What this task involves
Repeat word for word every line from the one holding "-613,21 +613,21 @@" to the end of the material below.
[Source information — start]
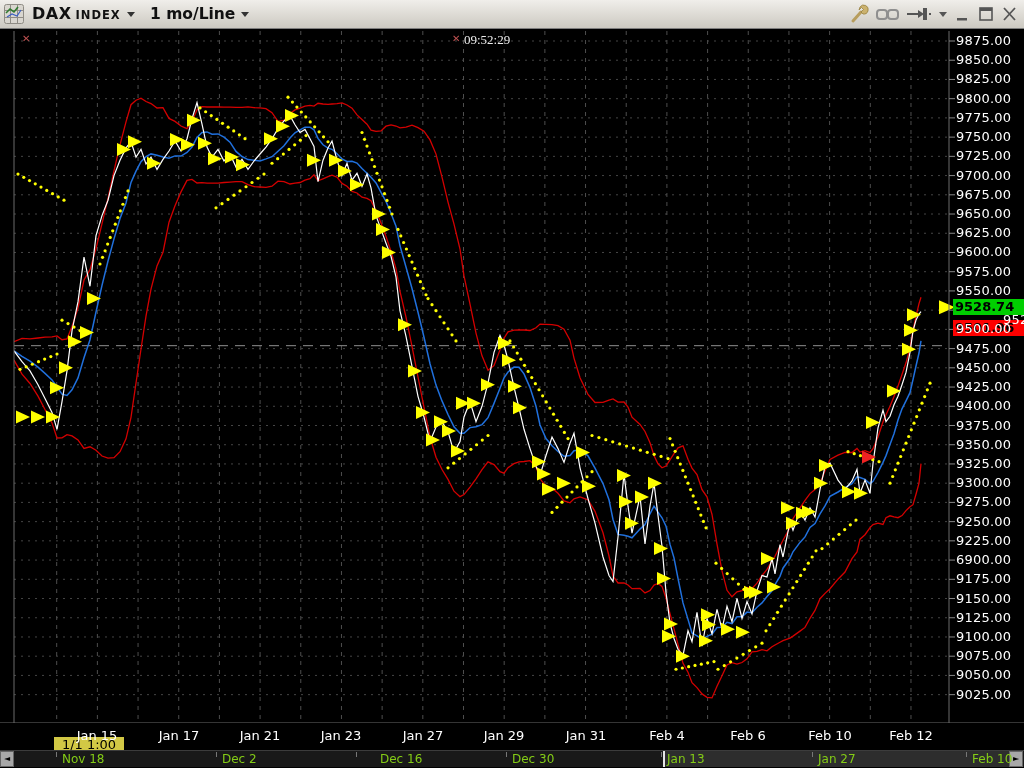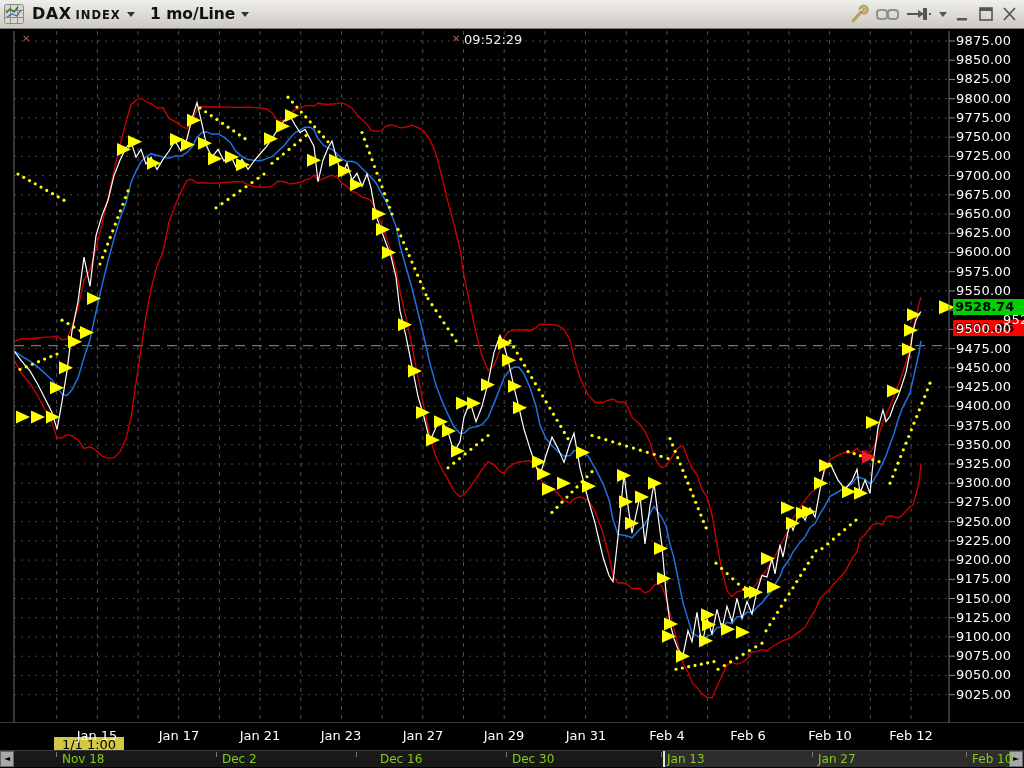--- a/index.html
+++ b/index.html
@@ -22,21 +22,21 @@
   .tb-icons{position:absolute;right:4px;top:0;height:28px;}
   .tb-icons svg{vertical-align:top;}
 
   
   #plot{position:absolute;top:28px;left:0;}
   .status-row{position:absolute;top:32px;left:0;width:1024px;height:16px;font-size:13px;color:#ededed;}
   .legend-x{position:absolute;top:1px;font-size:10px;color:#c05252;font-weight:bold;}
   #status-fields{position:absolute;left:34px;top:0;white-space:nowrap;}
   #status-fields span.f{padding:0 9px 0 8px;border-right:1px solid #4a4a4a;}
   #status-fields span.f:last-child{border-right:none;}
-  .status-time{position:absolute;left:464px;top:0;}
+  .status-time{position:absolute;left:464px;top:0;font-family:Liberation Serif, serif;}
 
   
   #price-axis{position:absolute;top:28px;left:0;width:1024px;height:695px;pointer-events:none;}
   .price-label{position:absolute;left:956px;width:66px;height:15px;font-size:13px;color:#fff;
     white-space:nowrap;letter-spacing:0.2px;}
   .axis-badge{position:absolute;left:953px;width:69px;height:16px;font-size:13px;color:#000;
     line-height:16px;padding-left:2px;font-weight:bold;}
 
   
   #date-row{position:absolute;top:723px;left:0;width:1024px;height:27px;background:#000;}
@@ -613,21 +613,21 @@
       <div class="price-label" style="top: 331.825px;">9450.00</div>
       <div class="price-label" style="top: 351.05px;">9425.00</div>
       <div class="price-label" style="top: 370.275px;">9400.00</div>
       <div class="price-label" style="top: 389.5px;">9375.00</div>
       <div class="price-label" style="top: 408.725px;">9350.00</div>
       <div class="price-label" style="top: 427.95px;">9325.00</div>
       <div class="price-label" style="top: 447.175px;">9300.00</div>
       <div class="price-label" style="top: 466.4px;">9275.00</div>
       <div class="price-label" style="top: 485.625px;">9250.00</div>
       <div class="price-label" style="top: 504.85px;">9225.00</div>
-      <div class="price-label" style="top: 524.075px;">9200.00</div>
+      <div class="price-label" style="top: 524.075px;">6900.00</div>
       <div class="price-label" style="top: 543.3px;">9175.00</div>
       <div class="price-label" style="top: 562.525px;">9150.00</div>
       <div class="price-label" style="top: 581.75px;">9125.00</div>
       <div class="price-label" style="top: 600.975px;">9100.00</div>
       <div class="price-label" style="top: 620.2px;">9075.00</div>
       <div class="price-label" style="top: 639.425px;">9050.00</div>
       <div class="price-label" style="top: 658.65px;">9025.00</div>
     </div>
 
   <div id="date-row">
[Source information — finish]
Result for this exercise
@@ -613,21 +613,21 @@
       <div class="price-label" style="top: 331.825px;">9450.00</div>
       <div class="price-label" style="top: 351.05px;">9425.00</div>
       <div class="price-label" style="top: 370.275px;">9400.00</div>
       <div class="price-label" style="top: 389.5px;">9375.00</div>
       <div class="price-label" style="top: 408.725px;">9350.00</div>
       <div class="price-label" style="top: 427.95px;">9325.00</div>
       <div class="price-label" style="top: 447.175px;">9300.00</div>
       <div class="price-label" style="top: 466.4px;">9275.00</div>
       <div class="price-label" style="top: 485.625px;">9250.00</div>
       <div class="price-label" style="top: 504.85px;">9225.00</div>
-      <div class="price-label" style="top: 524.075px;">9200.00</div>
+      <div class="price-label" style="top: 524.075px;">6900.00</div>
       <div class="price-label" style="top: 543.3px;">9175.00</div>
       <div class="price-label" style="top: 562.525px;">9150.00</div>
       <div class="price-label" style="top: 581.75px;">9125.00</div>
       <div class="price-label" style="top: 600.975px;">9100.00</div>
       <div class="price-label" style="top: 620.2px;">9075.00</div>
       <div class="price-label" style="top: 639.425px;">9050.00</div>
       <div class="price-label" style="top: 658.65px;">9025.00</div>
     </div>
 
   <div id="date-row">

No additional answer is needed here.